The month of June may have taken its name from two sources. The goddess Juno was the guardian of women, hence, the influx of weddings in June. Then, the Romans called the young people juniores and dedicated this month to them, especially the young soldiers. The Romans had dedicated the month of June to the clan of Junius, as well. The month of July takes its name from Julius Caesar. The famous Roman general Mark Antony had suggested that this birthday month of Caius Julius Caesar be named after him, and the name came into use the year of Caesar’s assassination. Octavian, Roman emperor and nephew of Caesar, longed to gain the fame and power of his uncle. So he wanted to have a month named after himself, too. His birthday was in September, but he selected the earlier month as it had been lucky for him. Since the Senate had given him the official title of Augustus in honour of his services to the state, the month became Augustus, later shortened to August.

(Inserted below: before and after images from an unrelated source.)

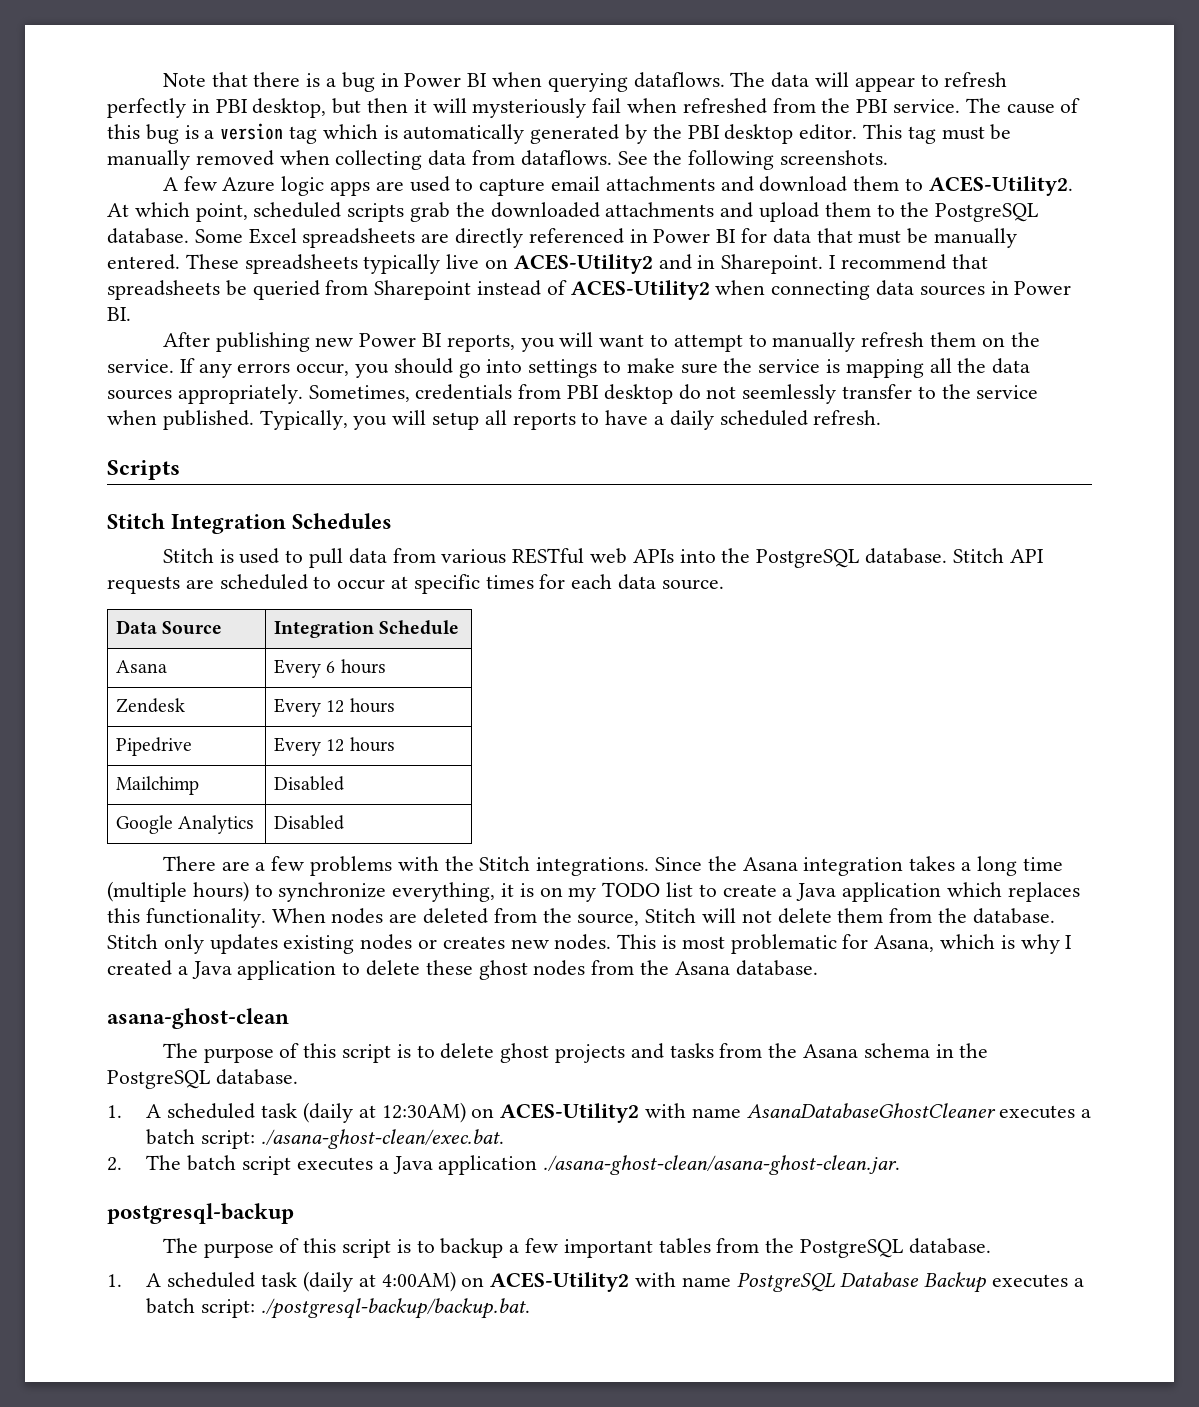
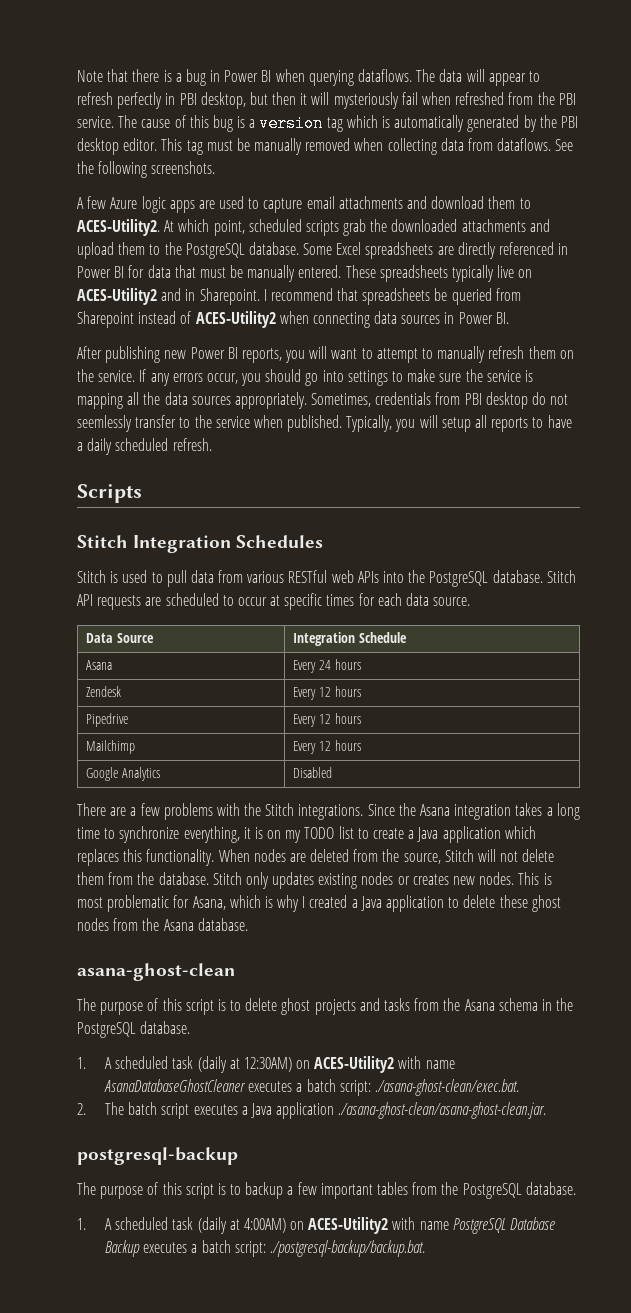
- Asana | Every 6 hours
+ Asana | Every 24 hours
- Mailchimp | Disabled
+ Mailchimp | Every 12 hours
- Since the Asana integration takes a long time (multiple hours) to synchronize everything, it is on my TODO list to create a Java application which replaces this functionality.
+ Since the Asana integration takes a long time to synchronize everything, it is on my TODO list to create a Java application which replaces this functionality.

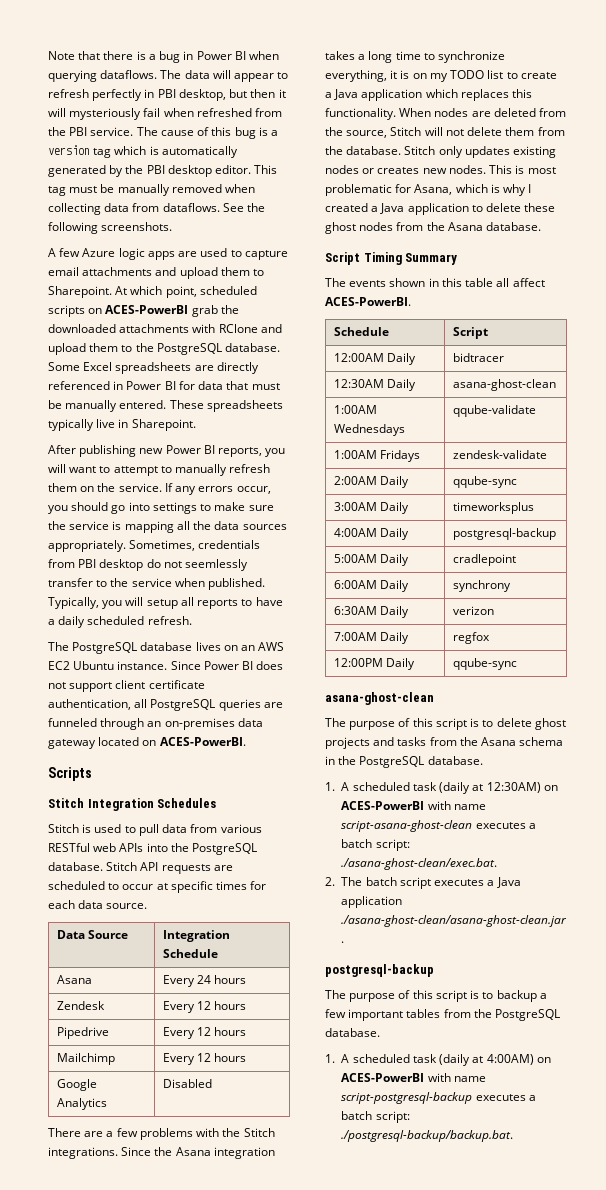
- A few Azure logic apps are used to capture email attachments and download them to ACES-Utility2.
+ A few Azure logic apps are used to capture email attachments and upload them to Sharepoint.
- At which point, scheduled scripts grab the downloaded attachments and upload them to the PostgreSQL database.
+ At which point, scheduled scripts on ACES-PowerBI grab the downloaded attachments with RClone and upload them to the PostgreSQL database.
- These spreadsheets typically live on ACES-Utility2 and in Sharepoint. I recommend that spreadsheets be queried from Sharepoint instead of ACES-Utility2 when connecting data sources in Power BI.
+ These spreadsheets typically live in Sharepoint.
+ The PostgreSQL database lives on an AWS EC2 Ubuntu instance. Since Power BI does not support client certificate authentication, all PostgreSQL queries are funneled through an on-premises data gateway located on ACES-PowerBI.
+ Script Timing Summary
+ The events shown in this table all affect ACES-PowerBI.
+ Schedule | Script
+ 12:00AM Daily | bidtracer
+ 12:30AM Daily | asana-ghost-clean
+ 1:00AM Wednesdays | qqube-validate
+ 1:00AM Fridays | zendesk-validate
+ 2:00AM Daily | qqube-sync
+ 3:00AM Daily | timeworksplus
+ 4:00AM Daily | postgresql-backup
+ 5:00AM Daily | cradlepoint
+ 6:00AM Daily | synchrony
+ 6:30AM Daily | verizon
+ 7:00AM Daily | regfox
+ 12:00PM Daily | qqube-sync
- 1. A scheduled task (daily at 12:30AM) on ACES-Utility2 with name AsanaDatabaseGhostCleaner executes a batch script: ./asana-ghost-clean/exec.bat.
+ 1. A scheduled task (daily at 12:30AM) on ACES-PowerBI with name script-asana-ghost-clean executes a batch script: ./asana-ghost-clean/exec.bat.
- 1. A scheduled task (daily at 4:00AM) on ACES-Utility2 with name PostgreSQL Database Backup executes a batch script: ./postgresql-backup/backup.bat.
+ 1. A scheduled task (daily at 4:00AM) on ACES-PowerBI with name script-postgresql-backup executes a batch script: ./postgresql-backup/backup.bat.

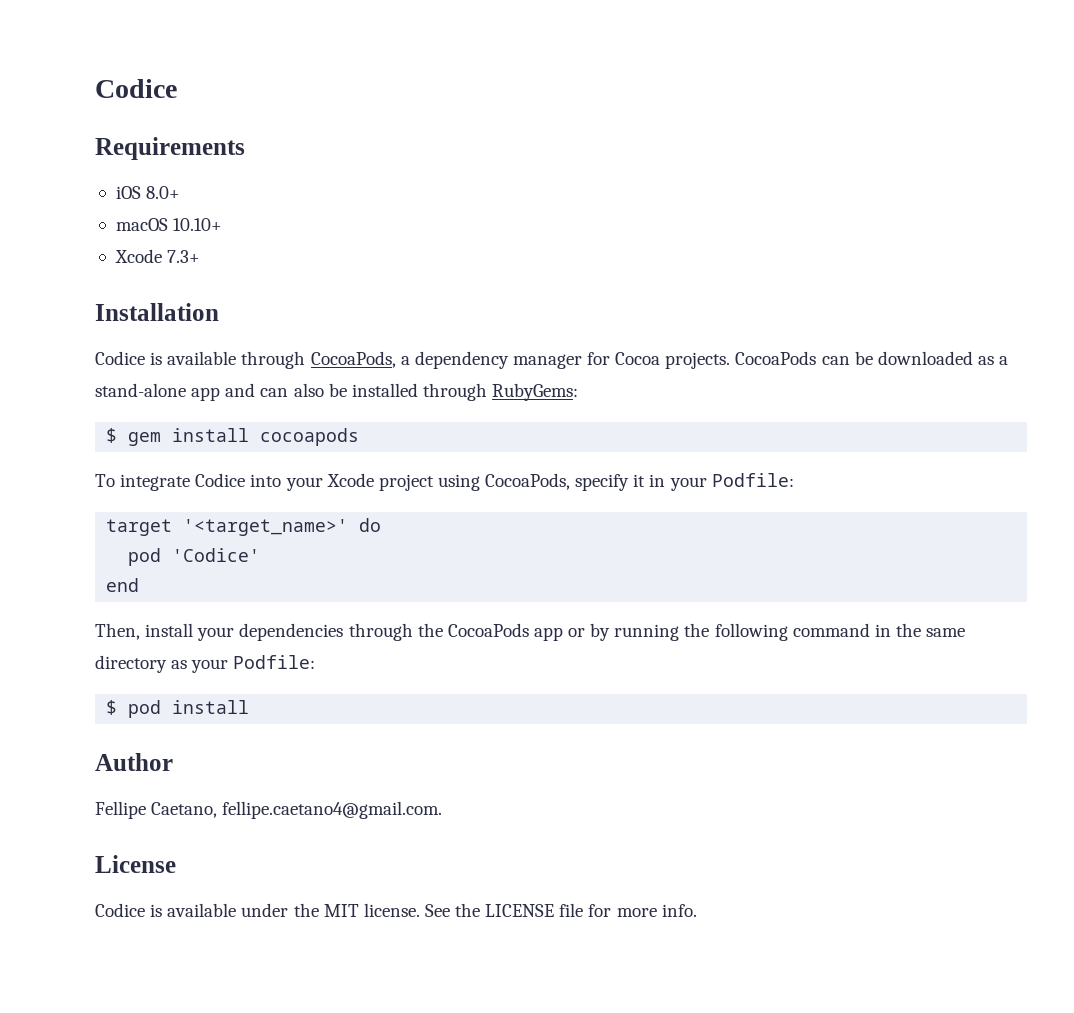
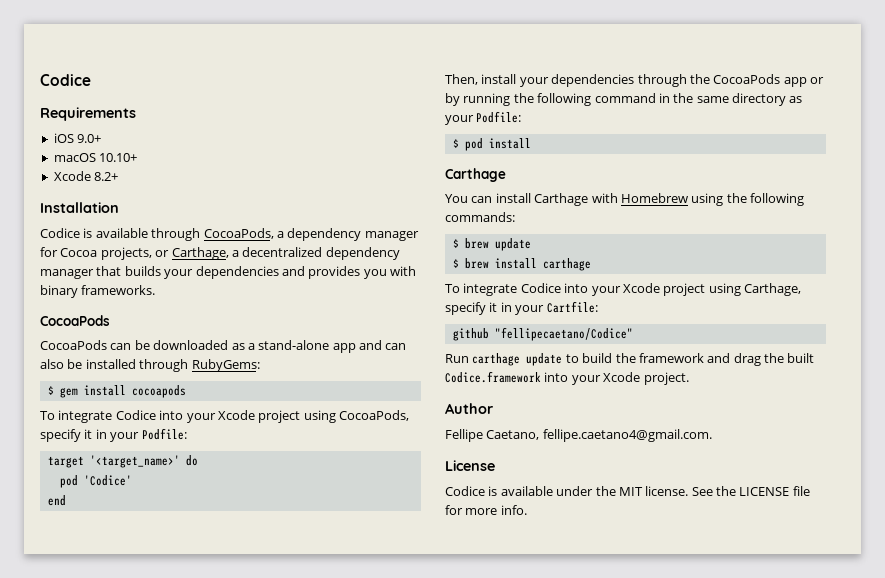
- iOS 8.0+
+ iOS 9.0+
- Xcode 7.3+
+ Xcode 8.2+
- Codice is available through CocoaPods, a dependency manager for Cocoa projects. CocoaPods can be downloaded as a stand-alone app and can also be installed through RubyGems:
+ Codice is available through CocoaPods, a dependency manager for Cocoa projects, or Carthage, a decentralized dependency manager that builds your dependencies and provides you with binary frameworks.
+ CocoaPods
+ CocoaPods can be downloaded as a stand-alone app and can also be installed through RubyGems:
  $ pod install
+ Carthage
+ You can install Carthage with Homebrew using the following commands:
+ $ brew update
+ $ brew install carthage
+ To integrate Codice into your Xcode project using Carthage, specify it in your Cartfile:
+ github "fellipecaetano/Codice"
+ Run carthage update to build the framework and drag the built Codice.framework into your Xcode project.

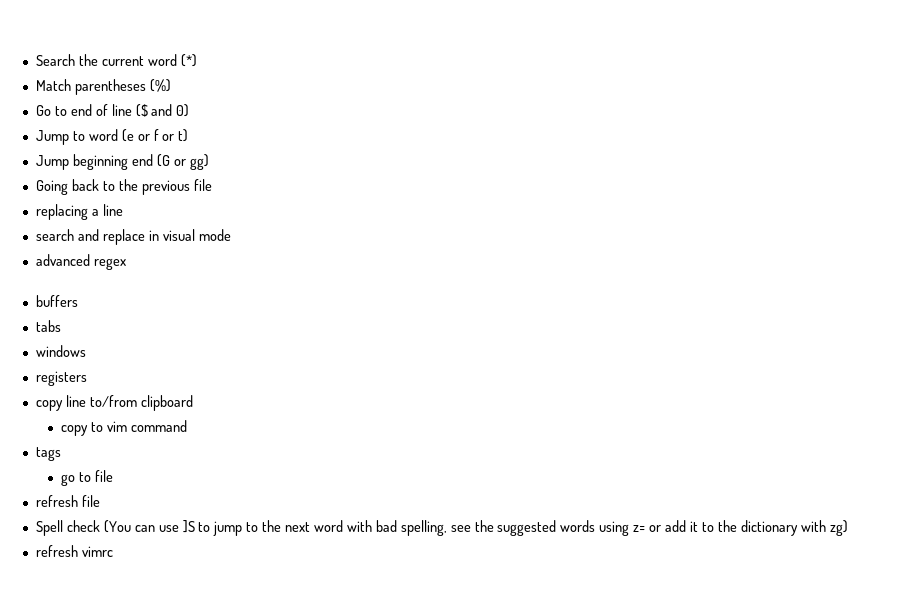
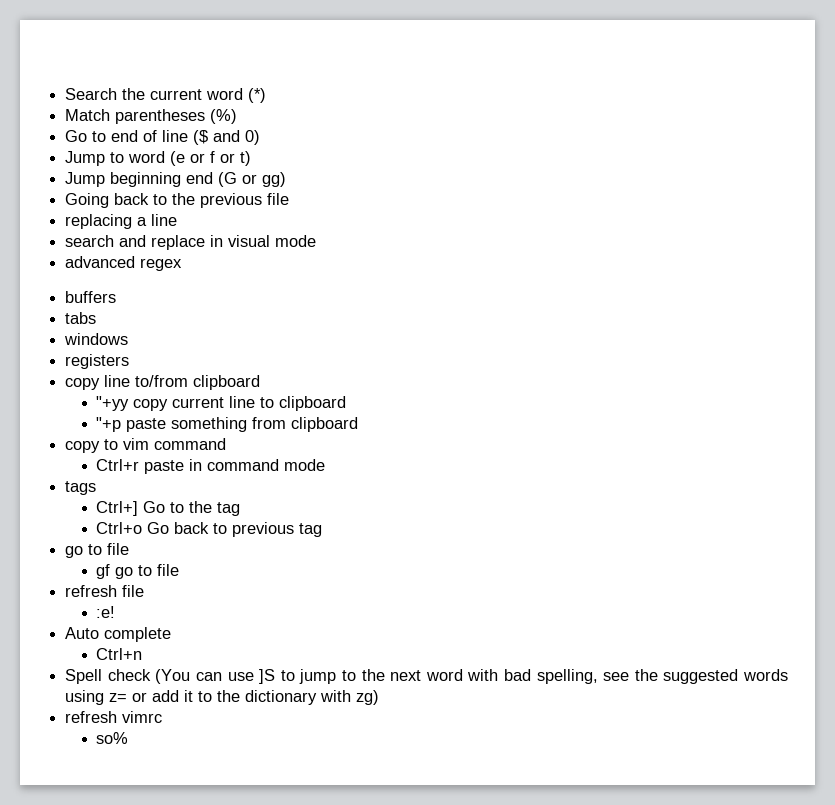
+ "+yy copy current line to clipboard
+ "+p paste something from clipboard
  copy to vim command
+ Ctrl+r paste in command mode
  tags
+ Ctrl+] Go to the tag
+ Ctrl+o Go back to previous tag
  go to file
+ gf go to file
+ :e!
+ Auto complete
+ Ctrl+n
+ so%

  September, October, November and December are the ninth, tenth, eleventh and twelfth months of the year, respectively. However, by derivation they should be the seventh (Latin septem, seven), eighth (Latin octo, eight), ninth (Latin novem, nine) and tenth (Latin decem, ten). So they once were, among the ancient Romans, until the year 153 B.C. Until then their year had started with March. When January was made the first month, the sequence changed, but the names were kept without regard for their numerical significance.

Since the Emperor Augustus had his month and Julius Caesar his, the polite and politically-correct Romans thought it only proper to propose that November be renamed after the Emperor Tiberius. But Tiberius objected and said rather wittily, ‘‘What will you do if you have eleven Caesars?’’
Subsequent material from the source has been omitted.